WHAT YOU NEED TO DO.
Where a line contains "30-03-2022: 370.951 -> none", start there and write out that line and each one after it, word for word, through the final line of the entries; add nothing else.
<<<<
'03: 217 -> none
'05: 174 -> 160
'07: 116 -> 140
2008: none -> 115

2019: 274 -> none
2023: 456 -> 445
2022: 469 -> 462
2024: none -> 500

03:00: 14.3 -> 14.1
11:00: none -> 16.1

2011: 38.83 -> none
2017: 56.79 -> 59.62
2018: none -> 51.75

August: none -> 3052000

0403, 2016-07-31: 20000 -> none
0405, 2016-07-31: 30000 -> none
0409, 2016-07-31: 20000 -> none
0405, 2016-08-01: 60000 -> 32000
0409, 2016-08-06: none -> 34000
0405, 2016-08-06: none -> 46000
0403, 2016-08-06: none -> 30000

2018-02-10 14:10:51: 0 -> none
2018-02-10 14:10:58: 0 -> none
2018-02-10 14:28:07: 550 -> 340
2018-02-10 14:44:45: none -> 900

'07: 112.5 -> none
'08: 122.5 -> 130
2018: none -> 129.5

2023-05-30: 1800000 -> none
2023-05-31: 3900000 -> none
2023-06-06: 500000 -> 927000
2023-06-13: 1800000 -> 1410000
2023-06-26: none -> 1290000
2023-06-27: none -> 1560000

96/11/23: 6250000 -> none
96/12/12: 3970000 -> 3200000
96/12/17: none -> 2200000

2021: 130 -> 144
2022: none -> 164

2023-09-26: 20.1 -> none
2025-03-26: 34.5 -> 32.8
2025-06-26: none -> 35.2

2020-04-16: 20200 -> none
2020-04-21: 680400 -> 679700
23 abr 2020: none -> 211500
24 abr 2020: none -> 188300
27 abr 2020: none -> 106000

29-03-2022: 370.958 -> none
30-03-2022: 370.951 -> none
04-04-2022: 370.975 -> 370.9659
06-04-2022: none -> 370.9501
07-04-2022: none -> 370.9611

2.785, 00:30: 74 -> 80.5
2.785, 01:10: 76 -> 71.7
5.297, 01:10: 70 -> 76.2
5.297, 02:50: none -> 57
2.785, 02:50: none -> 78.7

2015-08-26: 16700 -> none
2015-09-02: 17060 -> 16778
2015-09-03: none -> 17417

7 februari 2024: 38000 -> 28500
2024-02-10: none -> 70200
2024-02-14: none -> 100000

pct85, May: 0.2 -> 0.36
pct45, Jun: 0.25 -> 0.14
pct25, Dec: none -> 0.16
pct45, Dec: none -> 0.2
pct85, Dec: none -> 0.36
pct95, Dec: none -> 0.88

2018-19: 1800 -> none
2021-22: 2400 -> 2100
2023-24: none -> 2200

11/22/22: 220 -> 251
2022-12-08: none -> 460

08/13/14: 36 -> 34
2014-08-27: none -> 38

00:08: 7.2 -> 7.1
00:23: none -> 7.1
>>>>
EXERCISE RESULT.
30-03-2022: 370.951 -> none
04-04-2022: 370.975 -> 370.9659
06-04-2022: none -> 370.9501
07-04-2022: none -> 370.9611

2.785, 00:30: 74 -> 80.5
2.785, 01:10: 76 -> 71.7
5.297, 01:10: 70 -> 76.2
5.297, 02:50: none -> 57
2.785, 02:50: none -> 78.7

2015-08-26: 16700 -> none
2015-09-02: 17060 -> 16778
2015-09-03: none -> 17417

7 februari 2024: 38000 -> 28500
2024-02-10: none -> 70200
2024-02-14: none -> 100000

pct85, May: 0.2 -> 0.36
pct45, Jun: 0.25 -> 0.14
pct25, Dec: none -> 0.16
pct45, Dec: none -> 0.2
pct85, Dec: none -> 0.36
pct95, Dec: none -> 0.88

2018-19: 1800 -> none
2021-22: 2400 -> 2100
2023-24: none -> 2200

11/22/22: 220 -> 251
2022-12-08: none -> 460

08/13/14: 36 -> 34
2014-08-27: none -> 38

00:08: 7.2 -> 7.1
00:23: none -> 7.1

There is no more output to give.